Monday, February 4th

07:00pm Welcome reception

Tuesday, February 5th

07:00am-08:00am Breakfast

Session 1 - Security

Session chair : Antoine Boutet

08:00am-09:30am Keynote: Aurélien Francillon (EURECOM)

Title Security: Finding vulnerabilities in Internet of Things devices

The goal of this presentation is to provide an introduction to the domain of security relevant bug discovery in embedded systems which are at the core of the Internet of Things. Embedded software has a number of particularities which makes it slightly different than general purpose software. In particular, embedded devices are more exposed to software attacks but have less defenses and are often left unattended. At the same time, analyzing their security is more difficult because they are very "opaque'', while the execution of custom and embedded software is often entangled with the hardware and peripherals. Those differences have an impact on our ability to find software bugs in such systems. This talk will present how software vulnerabilities can be identified, at different stages of the software life-cycle, (for example during development, integration of different components, testing, by the deployment of the device or in the field by third parties) and using different approaches (static analysis, emulation with hardware in the loop, or full emulation).
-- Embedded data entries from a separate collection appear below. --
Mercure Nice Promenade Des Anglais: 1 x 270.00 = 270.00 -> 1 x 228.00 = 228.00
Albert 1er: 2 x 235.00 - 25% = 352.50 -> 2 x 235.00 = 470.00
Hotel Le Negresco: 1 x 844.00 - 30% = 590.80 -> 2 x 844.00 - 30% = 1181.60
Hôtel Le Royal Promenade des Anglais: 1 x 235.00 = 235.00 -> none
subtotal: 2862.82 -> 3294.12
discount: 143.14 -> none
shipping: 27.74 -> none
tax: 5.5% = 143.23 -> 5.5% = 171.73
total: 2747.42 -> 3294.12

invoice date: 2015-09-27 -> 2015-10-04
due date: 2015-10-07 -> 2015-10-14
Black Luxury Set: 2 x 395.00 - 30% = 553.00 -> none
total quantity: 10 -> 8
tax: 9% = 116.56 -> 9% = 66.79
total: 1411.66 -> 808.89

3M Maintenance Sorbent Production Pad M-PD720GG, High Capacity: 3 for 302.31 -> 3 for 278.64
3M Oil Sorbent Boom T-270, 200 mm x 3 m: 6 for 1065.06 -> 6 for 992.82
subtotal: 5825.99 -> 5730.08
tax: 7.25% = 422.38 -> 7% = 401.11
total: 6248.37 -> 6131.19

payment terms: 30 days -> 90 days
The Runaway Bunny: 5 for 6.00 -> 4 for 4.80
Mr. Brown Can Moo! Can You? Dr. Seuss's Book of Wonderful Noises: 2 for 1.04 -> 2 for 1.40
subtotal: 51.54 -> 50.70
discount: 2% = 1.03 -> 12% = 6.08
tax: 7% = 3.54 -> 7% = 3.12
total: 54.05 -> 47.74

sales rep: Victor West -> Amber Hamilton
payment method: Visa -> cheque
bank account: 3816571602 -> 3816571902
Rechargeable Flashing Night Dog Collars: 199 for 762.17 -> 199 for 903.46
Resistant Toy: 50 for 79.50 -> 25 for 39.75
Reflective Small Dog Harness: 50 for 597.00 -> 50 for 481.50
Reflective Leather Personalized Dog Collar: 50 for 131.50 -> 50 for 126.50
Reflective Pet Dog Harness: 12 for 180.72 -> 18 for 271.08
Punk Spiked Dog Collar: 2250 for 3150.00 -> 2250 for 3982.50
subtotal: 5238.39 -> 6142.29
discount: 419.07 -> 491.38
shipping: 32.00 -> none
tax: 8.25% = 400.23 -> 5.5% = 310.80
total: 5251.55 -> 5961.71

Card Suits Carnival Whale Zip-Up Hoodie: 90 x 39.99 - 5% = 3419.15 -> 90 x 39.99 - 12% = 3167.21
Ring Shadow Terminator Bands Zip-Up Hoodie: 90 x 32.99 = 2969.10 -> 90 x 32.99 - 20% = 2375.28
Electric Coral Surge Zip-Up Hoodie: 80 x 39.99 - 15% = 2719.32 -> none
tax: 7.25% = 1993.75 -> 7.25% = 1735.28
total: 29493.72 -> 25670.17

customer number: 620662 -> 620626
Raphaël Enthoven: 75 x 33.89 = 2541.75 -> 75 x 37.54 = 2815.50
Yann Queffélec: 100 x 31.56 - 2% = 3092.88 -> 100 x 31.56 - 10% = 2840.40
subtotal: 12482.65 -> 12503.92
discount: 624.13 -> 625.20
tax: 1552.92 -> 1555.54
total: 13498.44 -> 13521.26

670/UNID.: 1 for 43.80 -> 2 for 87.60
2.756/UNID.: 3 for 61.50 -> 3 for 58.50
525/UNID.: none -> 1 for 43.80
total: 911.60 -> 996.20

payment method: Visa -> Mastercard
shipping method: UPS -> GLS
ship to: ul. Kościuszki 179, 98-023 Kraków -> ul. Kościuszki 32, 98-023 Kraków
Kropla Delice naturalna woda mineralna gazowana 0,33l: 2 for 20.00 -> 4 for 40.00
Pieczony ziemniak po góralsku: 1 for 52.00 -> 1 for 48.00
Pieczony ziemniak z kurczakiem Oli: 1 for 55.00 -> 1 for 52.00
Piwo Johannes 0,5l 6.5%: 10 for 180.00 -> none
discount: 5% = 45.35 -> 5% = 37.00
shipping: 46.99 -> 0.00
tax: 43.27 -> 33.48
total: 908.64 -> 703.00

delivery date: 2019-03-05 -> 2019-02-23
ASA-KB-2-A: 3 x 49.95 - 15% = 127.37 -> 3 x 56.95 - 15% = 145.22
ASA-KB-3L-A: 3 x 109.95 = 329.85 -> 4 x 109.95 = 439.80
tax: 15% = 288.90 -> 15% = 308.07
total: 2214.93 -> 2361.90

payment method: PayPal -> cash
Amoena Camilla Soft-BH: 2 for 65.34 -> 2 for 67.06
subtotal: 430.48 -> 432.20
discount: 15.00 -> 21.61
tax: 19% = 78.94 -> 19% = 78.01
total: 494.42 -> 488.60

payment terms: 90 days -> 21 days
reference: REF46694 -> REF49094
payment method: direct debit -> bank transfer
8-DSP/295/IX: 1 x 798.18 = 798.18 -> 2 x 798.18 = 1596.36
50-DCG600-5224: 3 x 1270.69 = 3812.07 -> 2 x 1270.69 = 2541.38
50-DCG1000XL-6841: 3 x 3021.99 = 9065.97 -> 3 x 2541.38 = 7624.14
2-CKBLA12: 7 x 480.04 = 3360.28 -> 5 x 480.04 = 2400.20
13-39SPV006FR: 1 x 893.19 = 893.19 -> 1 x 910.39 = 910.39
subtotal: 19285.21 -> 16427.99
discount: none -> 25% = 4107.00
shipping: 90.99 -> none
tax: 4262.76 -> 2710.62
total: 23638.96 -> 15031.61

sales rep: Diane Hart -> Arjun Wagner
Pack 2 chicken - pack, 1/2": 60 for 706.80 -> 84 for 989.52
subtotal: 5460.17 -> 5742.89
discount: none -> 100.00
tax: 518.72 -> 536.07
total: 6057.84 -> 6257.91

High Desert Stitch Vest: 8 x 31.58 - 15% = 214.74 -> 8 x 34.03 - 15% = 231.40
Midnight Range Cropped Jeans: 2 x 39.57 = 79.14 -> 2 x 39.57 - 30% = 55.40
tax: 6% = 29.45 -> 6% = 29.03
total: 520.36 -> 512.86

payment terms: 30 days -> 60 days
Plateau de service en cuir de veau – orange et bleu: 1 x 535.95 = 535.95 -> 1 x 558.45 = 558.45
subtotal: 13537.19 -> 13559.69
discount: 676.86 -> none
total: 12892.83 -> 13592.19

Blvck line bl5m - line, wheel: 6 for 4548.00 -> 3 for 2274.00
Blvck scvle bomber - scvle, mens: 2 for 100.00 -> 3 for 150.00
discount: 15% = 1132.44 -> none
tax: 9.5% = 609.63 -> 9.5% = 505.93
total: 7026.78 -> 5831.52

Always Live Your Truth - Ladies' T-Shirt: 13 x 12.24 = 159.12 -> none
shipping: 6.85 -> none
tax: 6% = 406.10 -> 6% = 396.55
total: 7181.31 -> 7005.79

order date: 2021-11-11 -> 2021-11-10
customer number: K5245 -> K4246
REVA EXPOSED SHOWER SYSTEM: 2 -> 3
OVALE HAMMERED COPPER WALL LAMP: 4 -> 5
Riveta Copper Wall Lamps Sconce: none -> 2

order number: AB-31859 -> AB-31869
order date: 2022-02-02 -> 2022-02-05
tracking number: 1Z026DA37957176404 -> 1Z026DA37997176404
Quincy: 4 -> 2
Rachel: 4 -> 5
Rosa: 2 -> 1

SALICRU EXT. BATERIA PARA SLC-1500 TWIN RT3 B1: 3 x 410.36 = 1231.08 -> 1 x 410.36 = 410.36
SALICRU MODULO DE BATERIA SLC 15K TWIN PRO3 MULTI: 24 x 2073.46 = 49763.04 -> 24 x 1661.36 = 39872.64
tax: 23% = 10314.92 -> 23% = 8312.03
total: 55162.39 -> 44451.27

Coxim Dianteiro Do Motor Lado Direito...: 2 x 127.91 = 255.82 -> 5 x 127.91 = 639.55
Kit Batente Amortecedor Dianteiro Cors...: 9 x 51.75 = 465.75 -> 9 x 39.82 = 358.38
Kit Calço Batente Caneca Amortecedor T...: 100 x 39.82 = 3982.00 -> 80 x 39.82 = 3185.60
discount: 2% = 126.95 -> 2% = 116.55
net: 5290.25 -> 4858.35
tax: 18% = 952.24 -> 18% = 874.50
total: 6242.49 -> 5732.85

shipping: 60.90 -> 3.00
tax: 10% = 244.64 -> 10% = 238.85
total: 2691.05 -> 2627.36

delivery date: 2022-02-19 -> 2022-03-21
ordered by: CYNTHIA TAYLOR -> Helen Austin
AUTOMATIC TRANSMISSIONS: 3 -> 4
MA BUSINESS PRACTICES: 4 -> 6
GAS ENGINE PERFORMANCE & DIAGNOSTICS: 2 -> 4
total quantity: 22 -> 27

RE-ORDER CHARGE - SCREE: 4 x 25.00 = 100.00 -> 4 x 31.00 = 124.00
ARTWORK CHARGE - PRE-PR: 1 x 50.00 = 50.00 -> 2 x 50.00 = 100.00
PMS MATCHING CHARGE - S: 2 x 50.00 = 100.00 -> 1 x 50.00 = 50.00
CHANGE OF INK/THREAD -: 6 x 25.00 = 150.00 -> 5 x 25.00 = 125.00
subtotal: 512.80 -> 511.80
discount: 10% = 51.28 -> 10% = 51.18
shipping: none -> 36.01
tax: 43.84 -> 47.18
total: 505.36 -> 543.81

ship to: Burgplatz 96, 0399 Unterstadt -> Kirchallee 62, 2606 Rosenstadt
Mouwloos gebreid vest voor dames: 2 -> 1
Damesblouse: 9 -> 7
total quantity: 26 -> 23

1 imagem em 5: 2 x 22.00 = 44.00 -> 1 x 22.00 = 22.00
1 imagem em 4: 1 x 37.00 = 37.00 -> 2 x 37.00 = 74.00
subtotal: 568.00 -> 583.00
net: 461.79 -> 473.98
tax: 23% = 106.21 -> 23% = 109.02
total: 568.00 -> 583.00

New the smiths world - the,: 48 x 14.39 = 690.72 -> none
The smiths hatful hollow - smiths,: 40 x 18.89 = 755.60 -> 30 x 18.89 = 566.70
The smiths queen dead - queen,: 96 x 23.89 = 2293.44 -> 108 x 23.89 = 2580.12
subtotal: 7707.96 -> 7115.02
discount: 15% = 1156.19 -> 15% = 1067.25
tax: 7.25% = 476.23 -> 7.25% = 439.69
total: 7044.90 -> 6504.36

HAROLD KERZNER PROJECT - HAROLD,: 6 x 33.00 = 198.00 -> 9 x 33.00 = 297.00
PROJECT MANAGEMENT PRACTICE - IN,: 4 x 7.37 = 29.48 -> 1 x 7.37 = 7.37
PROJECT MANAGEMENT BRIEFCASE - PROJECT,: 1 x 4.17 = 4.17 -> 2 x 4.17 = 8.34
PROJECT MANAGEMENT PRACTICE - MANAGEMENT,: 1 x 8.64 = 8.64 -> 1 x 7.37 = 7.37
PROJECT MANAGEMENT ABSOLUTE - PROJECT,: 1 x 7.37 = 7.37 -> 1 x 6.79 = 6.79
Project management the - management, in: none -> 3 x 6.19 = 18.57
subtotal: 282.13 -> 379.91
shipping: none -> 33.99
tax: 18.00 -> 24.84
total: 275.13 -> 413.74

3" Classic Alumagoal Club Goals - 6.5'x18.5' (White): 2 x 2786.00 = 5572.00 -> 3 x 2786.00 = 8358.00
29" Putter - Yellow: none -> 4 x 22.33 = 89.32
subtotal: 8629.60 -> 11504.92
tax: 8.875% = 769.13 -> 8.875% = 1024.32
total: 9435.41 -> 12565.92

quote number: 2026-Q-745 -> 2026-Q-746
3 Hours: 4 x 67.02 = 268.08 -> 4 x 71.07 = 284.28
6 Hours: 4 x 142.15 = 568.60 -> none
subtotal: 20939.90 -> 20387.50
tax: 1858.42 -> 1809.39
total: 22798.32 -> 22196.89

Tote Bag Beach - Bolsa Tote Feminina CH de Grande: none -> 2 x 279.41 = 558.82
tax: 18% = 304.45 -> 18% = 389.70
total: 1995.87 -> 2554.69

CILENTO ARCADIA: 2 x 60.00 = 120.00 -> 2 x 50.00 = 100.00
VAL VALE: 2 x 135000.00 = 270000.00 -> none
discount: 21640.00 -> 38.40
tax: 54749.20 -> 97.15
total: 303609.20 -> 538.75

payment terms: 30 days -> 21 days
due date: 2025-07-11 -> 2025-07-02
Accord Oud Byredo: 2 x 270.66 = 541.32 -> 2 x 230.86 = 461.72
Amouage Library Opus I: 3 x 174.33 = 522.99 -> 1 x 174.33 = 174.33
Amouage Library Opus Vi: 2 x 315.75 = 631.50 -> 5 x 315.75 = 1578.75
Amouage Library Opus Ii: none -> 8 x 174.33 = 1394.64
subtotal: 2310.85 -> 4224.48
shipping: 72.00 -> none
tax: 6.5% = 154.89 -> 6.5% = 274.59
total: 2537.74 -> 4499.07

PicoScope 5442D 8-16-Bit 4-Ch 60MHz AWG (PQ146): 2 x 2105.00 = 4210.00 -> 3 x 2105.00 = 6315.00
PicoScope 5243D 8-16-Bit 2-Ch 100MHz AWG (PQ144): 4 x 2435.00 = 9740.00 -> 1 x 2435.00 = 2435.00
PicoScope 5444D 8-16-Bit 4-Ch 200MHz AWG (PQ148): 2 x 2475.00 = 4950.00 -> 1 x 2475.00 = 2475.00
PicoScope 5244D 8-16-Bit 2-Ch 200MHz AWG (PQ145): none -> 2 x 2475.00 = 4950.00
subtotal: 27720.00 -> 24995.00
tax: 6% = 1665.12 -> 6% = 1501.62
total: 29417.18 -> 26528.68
Aurélien Francillon is an assistant professor in the Networking and Security department at EURECOM, in the System and Software Security group (http://s3.eurecom.fr). Before this he received PhD degree in 2009 from INRIA and Grenoble INP, then, he was a postdoctoral researcher in the System Security Group at ETH Zurich. He is mainly interested in practical aspects of the security of embedded devices. In this context he has worked on topics such as code injection, code attestation, random number generation, hardware support for software security, bug finding techniques as well as on broader security and privacy topics.

09:45am - 10:45am: student presentations

  • Xosanavongsa Charles - Discovering Correlations: A Formal Definition of Causal Dependency Between Heterogeneous Events

  • Jourdan Théo - Toward privacy in IoT mobile devices for activity recognition

  • Wulf Colin - Intel SGX in the Context of Privacy-Preserving Online Services

  • Kabasele Ndonda Gorby - A Two-level Intrusion Detection System for Industrial Control System Networks using P4

10:45am - 11:00am: break

11:00am - 12:00am: student presentations

  • Talbi Rania - Towards Privacy Preserving Scalable Data Mining

  • Brissaud Pierre-Olivier - Transparent and Service-Agnostic Monitoring of Encrypted Web Traffic

  • Vaucher Sébastien - SGX-Aware Container Orchestration for Heterogeneous Clusters

  • Gitzinger Louison - Groom: Lightweight and scalable Android malware detection using application runtime monitoring

12:30am - 04:30pm: Lunch & free time

04:30pm - 05:00pm: Coffee break


Session 2 - Distributed Algorithms

Session chair : Gil Utard

05:00pm - 06:30pm: Keynote: Anne Benoit (ENS Lyon)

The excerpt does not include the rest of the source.